TransWikia.com

Build text complexity model based on complex examples

Data Science Asked by Vitalii Mishchenko on August 27, 2021

I try to build the user specific model which predicts whether arbitrary English text is complex for particular user or not. Having the complex and easy text samples allows to build such model but what if I have only complex samples. How can I build the model in such case?

I can detect whether the given text is different (find the “outlier”) from those which user marked as difficult. But that information does not tell me in which way it’s different. The text could be easier or more difficult.

Currently I see only one way – make an assumption about how the easy text could look like. But it’s kind of unsafe since different people might have own unique areas which they do not understand in the text.

One Answer

There have been many ways to measure text complexity proposed in the literature, I don't have any particular survey to recommend but google is your friend.

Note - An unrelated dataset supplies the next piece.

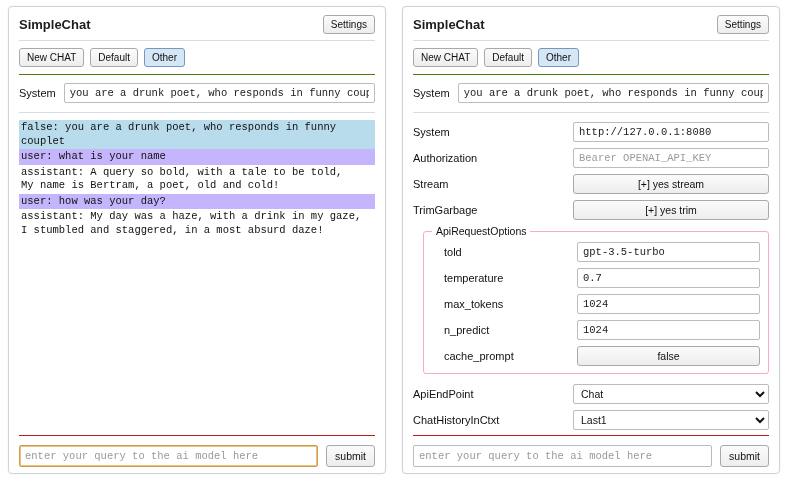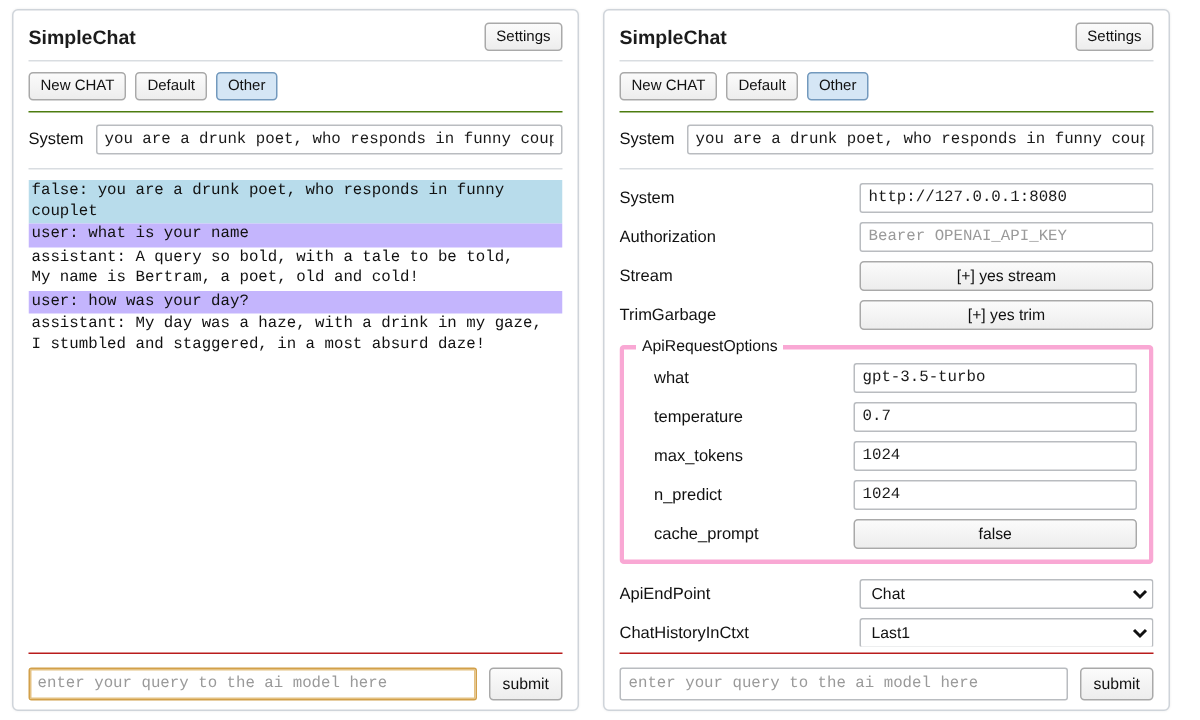"ApiRequestOptions" fieldset.group { border: 3px solid #f9a8d4 -> 1px solid #f9a8d4; margin: 4px 0 9px 0 -> 4px 0 9px 10px }
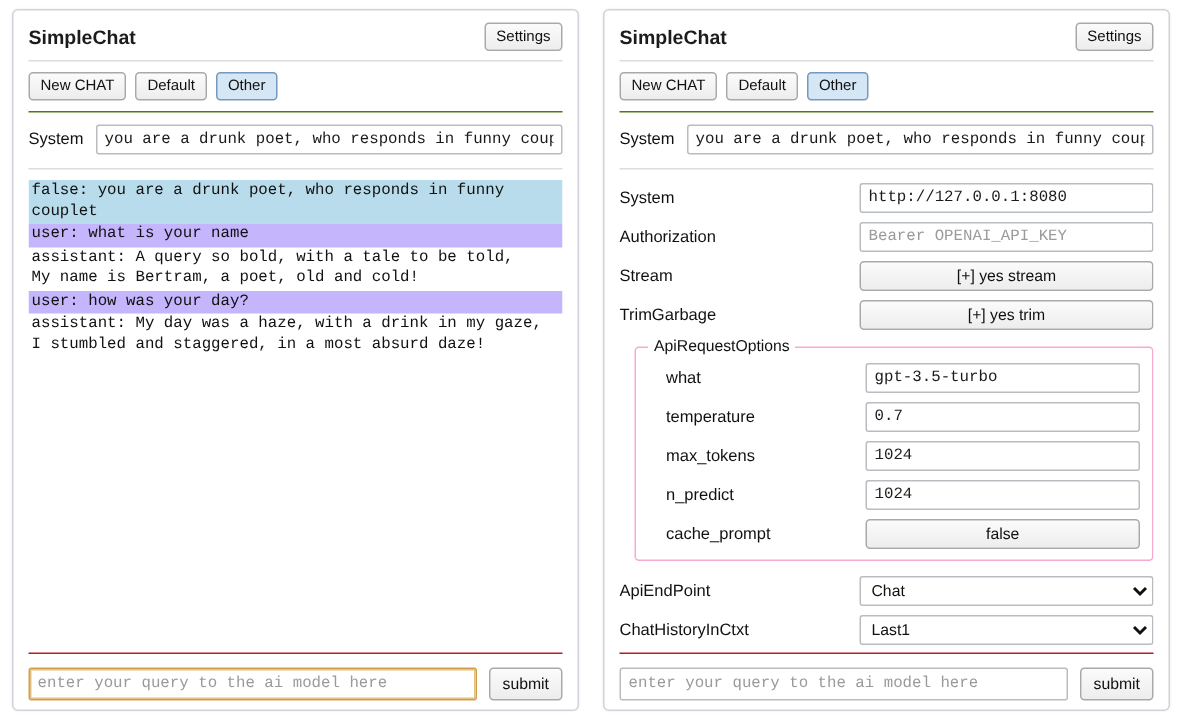"what" span.sl { text: what -> told }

Many of these measures are heuristics, i.e. they work in an unsupervised way. I don't remember the details but I've seen some works using a combination of several of these measures to obtain more accurate results.

A basic way would be to be build a language model on the complex text, measure the complexity against this model for any new text and assume that if it's not similar then it's not complex, but as you rightly noticed it's not a very safe assumption.

At the most basic level, you can use the type token ratio (TTR): divide the number of types (unique tokens) by the total number of tokens. The TTR is a quite good indicator of lexical diversity, so complex text is likely to give a high value. It's a very crude measure but it's useful as a baseline: whatever system you try, if it doesn't give better results than a threshold on the TTR then it's not a good system :)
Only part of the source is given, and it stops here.